Structured diff data
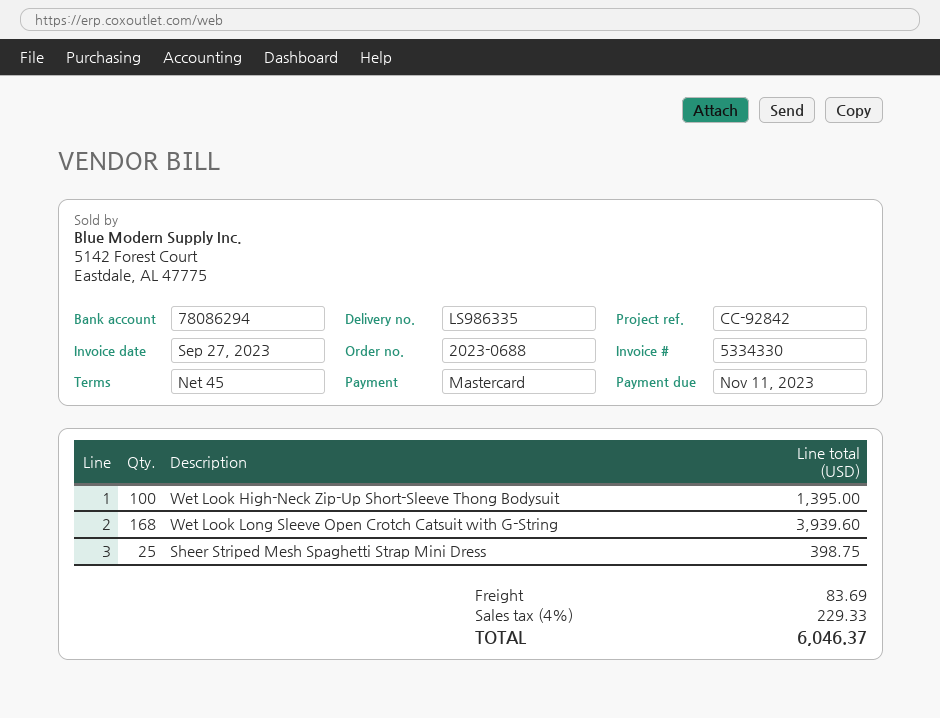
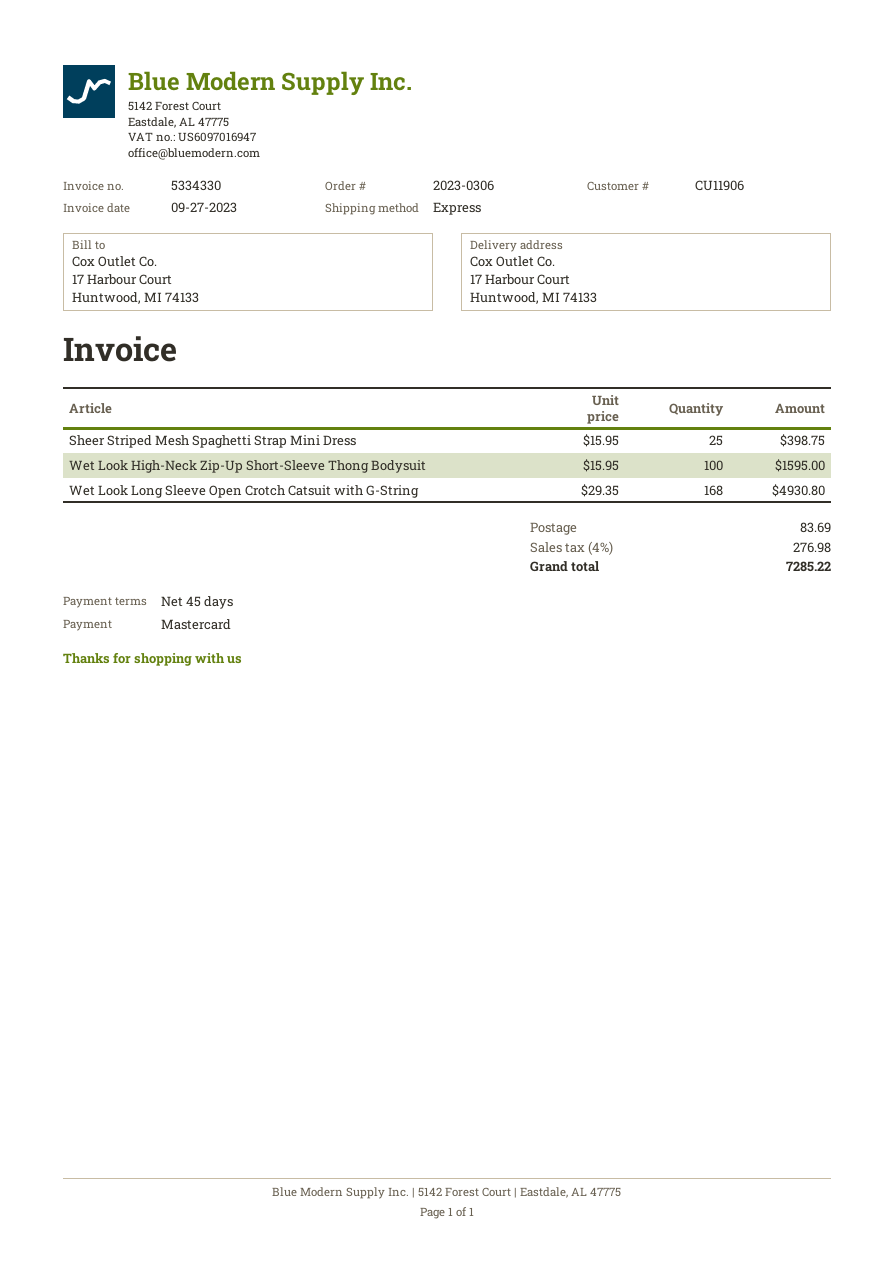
order number: 2023-0688 -> 2023-0306
Wet Look High-Neck Zip-Up Short-Sleeve Thong Bodysuit: 100 for 1395.00 -> 100 for 1595.00
Wet Look Long Sleeve Open Crotch Catsuit with G-String: 168 for 3939.60 -> 168 for 4930.80
tax: 4% = 229.33 -> 4% = 276.98
total: 6046.37 -> 7285.22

What to work on:
Report how many lines of the entries hold the string "Sleeve". Provide the number alone.

Task solution:
2